Buglossoporus eucalypticola

Scientific classification
- Kingdom: Fungi
- Division: Basidiomycota
- Class: Agaricomycetes
- Order: Polyporales
- Family: Fomitopsidaceae
- Genus: Buglossoporus
- Species: B. eucalypticola
- Binomial name: Buglossoporus eucalypticola M.L.Han, B.K.Cui & Y.C.Dai (2016)

= Buglossoporus eucalypticola =

- Authority: M.L.Han, B.K.Cui & Y.C.Dai (2016)

Species of fungus

Buglossoporus eucalypticola is a species of poroid fungus in the family Fomitopsidaceae. It was described as a new species in 2016 by mycologists Mei-Ling Han, Bao-Kai Cui, and Yu-Cheng Dai. The type specimen was collected in the Danzhou Tropical Botanical Garden, in Danzhou, China. It was growing on a dead Eucalyptus tree.
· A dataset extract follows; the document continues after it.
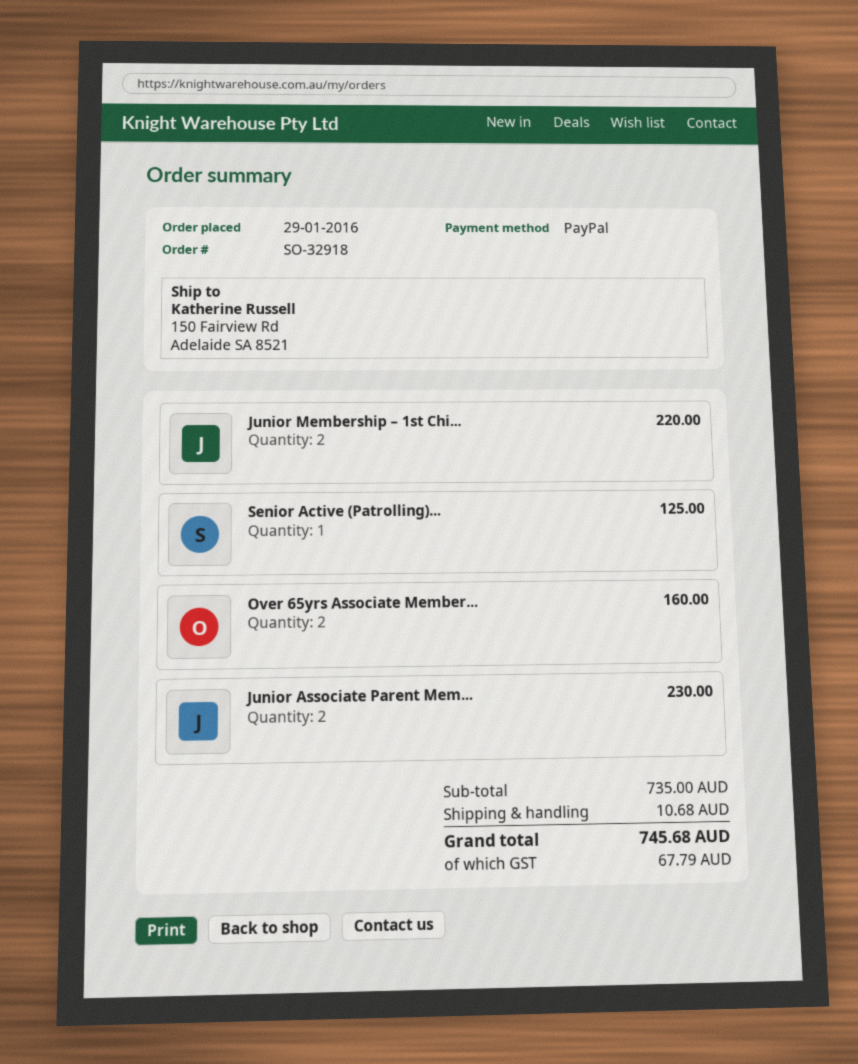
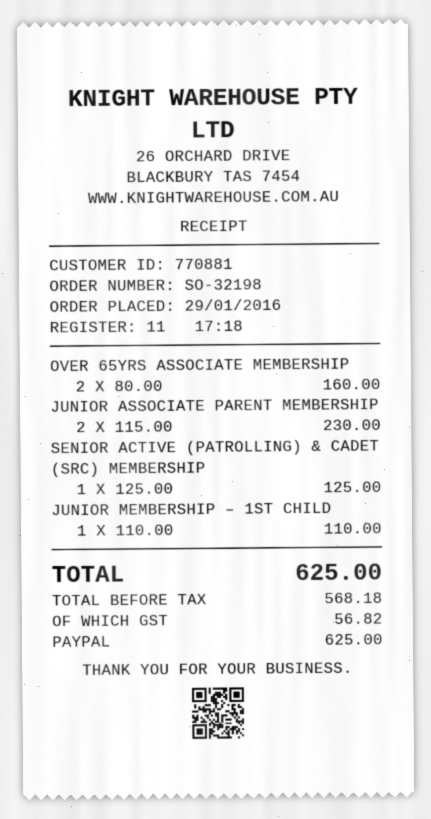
order number: SO-32918 -> SO-32198
Junior Membership – 1st Chi...: 2 for 220.00 -> 1 for 110.00
shipping: 10.68 -> none
tax: 67.79 -> 56.82
total: 745.68 -> 625.00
The fruit body has a fan-shaped or semicircular cap that projects up to 10 cm, 6.5 cm wide, and 7 mm thick at its base. The surface colour when fresh is peach to brownish orange, but when dry becomes clay-pink to cinnamon. The pore surface on the cap underside is initially white before becoming pinkish buff or clay-buff to dark brown. B. eucalypticola causes a brown rot in its host.